Monday, October 11, 2010

Hearst didn’t have a sled called Rosebud

Movies

So, after writing a largely positive review of “The Social Network” this morning, I was quickly and forcefully made to understand that a lot of people really don’t like this movie.  Not because of the acting, script, direction, themes (except maybe some suspicion---mostly from extra-textual sources---that Aaron Sorkin doesn’t like the internet), or anything really in the movie, but what is outside of it.  I’ve had people point out that they have problems with other things Sorkin’s written, or aspects of his biography that make them think he’s a prick.  But the main objection to “The Social Network” has been what I jokingly said was the “nuh-uh” critique. As in “Nuh-uh, it didn’t happen that way,” or, “Nuh-uh, Harvard isn’t really like that.” (This is often aimed at the sequence at the party inside the final club, which I’m now 100% sure was a dream sequence, what the character of Mark Zuckerberg thinks happens at those parties, not how they actually are.) I must admit, I’m more than a little surprised to see so many people object, seemingly out of nowhere, to the concept of poetic license.  I pointed out, repeatedly, that the movie is being compared to “Citizen Kane” because it’s essentially the same story---that of a tycoon who captures the world by excelling like a motherfucker at the dominant media of his era, but who is a tragic figure because he can’t get his personal life in order.  William Randolph Hearst wasn’t particularly happy about “Citizen Kane” when it was released, presumably for many of the same reasons that people who sympathize with Mark Zuckerberg are pissed off about this movie, and also because Hearst was a bad man and a control freak in a way I suspect Zuckerberg (the real person) is not.

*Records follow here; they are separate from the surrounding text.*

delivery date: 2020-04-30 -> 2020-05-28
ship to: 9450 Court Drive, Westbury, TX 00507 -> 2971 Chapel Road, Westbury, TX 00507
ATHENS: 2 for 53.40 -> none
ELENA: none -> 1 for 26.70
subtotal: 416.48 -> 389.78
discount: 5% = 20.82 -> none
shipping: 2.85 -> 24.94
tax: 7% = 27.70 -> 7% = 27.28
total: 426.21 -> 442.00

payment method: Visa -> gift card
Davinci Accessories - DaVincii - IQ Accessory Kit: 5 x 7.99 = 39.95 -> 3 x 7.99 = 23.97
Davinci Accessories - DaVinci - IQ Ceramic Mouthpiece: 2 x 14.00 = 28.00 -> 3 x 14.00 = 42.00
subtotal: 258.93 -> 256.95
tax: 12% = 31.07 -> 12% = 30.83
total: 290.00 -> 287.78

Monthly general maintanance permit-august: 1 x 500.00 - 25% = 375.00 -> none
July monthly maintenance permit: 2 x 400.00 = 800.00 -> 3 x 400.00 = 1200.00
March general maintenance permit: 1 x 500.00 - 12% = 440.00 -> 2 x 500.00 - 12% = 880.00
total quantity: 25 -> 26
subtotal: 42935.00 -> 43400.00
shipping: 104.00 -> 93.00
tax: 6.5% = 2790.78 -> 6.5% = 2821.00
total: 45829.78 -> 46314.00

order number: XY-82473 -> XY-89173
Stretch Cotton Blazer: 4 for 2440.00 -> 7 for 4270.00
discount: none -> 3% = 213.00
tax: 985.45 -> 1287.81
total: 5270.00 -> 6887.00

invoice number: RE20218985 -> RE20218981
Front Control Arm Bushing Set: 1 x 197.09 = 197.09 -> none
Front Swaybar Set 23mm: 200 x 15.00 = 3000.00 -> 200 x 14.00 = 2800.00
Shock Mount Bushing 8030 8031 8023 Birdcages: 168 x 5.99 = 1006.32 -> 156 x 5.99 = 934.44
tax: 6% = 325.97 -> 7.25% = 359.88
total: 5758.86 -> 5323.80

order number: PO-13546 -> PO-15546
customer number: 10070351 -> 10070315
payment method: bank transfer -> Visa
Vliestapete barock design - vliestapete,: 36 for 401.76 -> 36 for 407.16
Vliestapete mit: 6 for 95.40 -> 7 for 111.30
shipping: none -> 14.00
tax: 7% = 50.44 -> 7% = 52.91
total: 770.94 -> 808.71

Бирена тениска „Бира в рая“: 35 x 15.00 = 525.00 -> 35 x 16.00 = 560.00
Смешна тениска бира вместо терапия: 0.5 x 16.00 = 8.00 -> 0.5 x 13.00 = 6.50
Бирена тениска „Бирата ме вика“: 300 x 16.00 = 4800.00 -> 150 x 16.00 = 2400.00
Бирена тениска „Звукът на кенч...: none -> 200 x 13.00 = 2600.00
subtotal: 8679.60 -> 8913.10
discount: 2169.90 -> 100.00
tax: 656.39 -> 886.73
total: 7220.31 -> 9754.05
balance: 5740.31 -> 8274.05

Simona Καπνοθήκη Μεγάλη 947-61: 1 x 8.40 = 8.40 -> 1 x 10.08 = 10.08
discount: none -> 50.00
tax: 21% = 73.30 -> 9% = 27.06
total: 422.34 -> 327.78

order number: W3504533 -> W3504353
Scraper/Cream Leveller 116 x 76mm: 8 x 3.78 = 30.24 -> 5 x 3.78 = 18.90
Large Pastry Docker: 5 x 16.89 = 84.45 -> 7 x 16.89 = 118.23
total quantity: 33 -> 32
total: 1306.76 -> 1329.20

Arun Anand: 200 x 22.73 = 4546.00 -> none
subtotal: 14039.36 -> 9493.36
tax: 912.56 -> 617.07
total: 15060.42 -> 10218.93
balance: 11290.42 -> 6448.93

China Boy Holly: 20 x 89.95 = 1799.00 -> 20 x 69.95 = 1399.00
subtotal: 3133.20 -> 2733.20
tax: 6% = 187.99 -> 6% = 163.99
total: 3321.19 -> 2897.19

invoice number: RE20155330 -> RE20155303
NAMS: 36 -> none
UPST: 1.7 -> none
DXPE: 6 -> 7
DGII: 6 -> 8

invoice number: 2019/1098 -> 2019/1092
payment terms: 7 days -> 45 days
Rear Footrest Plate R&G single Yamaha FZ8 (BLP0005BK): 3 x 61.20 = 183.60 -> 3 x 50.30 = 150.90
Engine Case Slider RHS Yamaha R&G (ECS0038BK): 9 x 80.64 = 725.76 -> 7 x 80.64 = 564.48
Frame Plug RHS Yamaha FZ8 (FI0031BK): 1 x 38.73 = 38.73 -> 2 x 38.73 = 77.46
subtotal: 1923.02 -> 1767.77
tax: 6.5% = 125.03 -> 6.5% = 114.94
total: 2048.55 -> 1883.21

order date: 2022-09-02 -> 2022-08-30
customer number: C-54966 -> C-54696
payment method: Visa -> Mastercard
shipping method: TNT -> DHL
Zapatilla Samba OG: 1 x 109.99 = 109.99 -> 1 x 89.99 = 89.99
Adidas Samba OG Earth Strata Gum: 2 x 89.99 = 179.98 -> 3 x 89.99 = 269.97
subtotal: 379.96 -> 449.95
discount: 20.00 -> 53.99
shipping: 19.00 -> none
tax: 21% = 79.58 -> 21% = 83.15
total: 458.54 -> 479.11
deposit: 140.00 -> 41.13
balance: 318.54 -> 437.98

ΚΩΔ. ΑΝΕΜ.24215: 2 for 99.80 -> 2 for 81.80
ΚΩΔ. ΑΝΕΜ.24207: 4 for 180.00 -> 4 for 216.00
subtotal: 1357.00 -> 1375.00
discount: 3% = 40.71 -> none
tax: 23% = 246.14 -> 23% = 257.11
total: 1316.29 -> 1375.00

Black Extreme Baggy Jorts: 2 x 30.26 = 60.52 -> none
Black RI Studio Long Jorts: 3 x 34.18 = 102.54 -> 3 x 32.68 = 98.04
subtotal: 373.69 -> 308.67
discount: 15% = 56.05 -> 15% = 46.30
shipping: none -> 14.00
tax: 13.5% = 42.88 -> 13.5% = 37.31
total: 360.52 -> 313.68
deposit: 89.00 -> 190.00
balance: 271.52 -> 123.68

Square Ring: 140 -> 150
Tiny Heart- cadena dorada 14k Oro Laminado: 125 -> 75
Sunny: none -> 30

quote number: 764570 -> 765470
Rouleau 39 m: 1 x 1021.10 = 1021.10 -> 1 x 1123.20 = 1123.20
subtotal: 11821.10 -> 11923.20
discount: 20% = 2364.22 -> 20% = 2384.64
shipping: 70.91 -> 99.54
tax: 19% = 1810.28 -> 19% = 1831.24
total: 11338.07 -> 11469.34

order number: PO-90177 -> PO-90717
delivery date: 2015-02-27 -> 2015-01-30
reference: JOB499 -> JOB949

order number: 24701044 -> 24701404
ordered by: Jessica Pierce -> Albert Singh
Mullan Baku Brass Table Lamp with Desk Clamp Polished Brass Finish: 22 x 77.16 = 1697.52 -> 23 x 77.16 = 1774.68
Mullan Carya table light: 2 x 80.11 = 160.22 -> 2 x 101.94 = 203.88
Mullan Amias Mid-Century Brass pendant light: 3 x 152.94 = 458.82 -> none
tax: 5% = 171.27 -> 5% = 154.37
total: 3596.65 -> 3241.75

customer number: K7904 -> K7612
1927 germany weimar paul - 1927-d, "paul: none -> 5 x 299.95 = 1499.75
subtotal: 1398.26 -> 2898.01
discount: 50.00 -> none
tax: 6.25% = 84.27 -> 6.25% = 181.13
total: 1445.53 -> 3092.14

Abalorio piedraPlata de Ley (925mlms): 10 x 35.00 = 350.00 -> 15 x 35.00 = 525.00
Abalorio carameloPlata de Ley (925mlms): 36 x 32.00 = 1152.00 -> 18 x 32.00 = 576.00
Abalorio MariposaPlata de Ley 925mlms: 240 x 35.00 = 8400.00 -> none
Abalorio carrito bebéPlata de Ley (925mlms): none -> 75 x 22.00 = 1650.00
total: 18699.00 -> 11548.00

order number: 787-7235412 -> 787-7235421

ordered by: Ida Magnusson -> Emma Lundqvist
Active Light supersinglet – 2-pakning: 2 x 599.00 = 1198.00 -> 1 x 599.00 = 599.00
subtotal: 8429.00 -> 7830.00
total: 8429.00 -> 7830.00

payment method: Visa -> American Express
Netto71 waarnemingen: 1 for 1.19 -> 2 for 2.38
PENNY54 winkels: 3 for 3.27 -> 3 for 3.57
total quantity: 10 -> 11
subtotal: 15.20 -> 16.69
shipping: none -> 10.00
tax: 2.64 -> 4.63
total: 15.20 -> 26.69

But the concept of poetic license when it comes to important historical figures and their place in works of fiction or poetry is nothing new.  No one thinks that Shakespeare’s histories are exact accounts of what went down, and only fundamentalists are silly enough to think Biblical stories about the kings of Israel or the life of Jesus are to be taken as a literal accounting of fact.  Using poetic license to use real people in fiction or fictionalized histories is super common nowadays.  Off the top of my head, the TV shows and movies I can think of that have done it are “Silence of the Lambs”, “Young Guns”, “Deadwood”, “Elizabeth”, “The Tudors”, “Homicide”, “Becoming Jane Austen”, and “The Hours”.  Also, David Bowie, Brian Eno, and Hunter S. Thompson are characters on “The Venture Brothers”.  I’ll bet you could come up with a few dozen more if you put your mind to it.  Sometimes the real life people’s names are changed, and sometimes they portrayed more directly as the real historical figure, but there’s no doubt that they are nonetheless a character in a story, and this isn’t a literal account of the truth.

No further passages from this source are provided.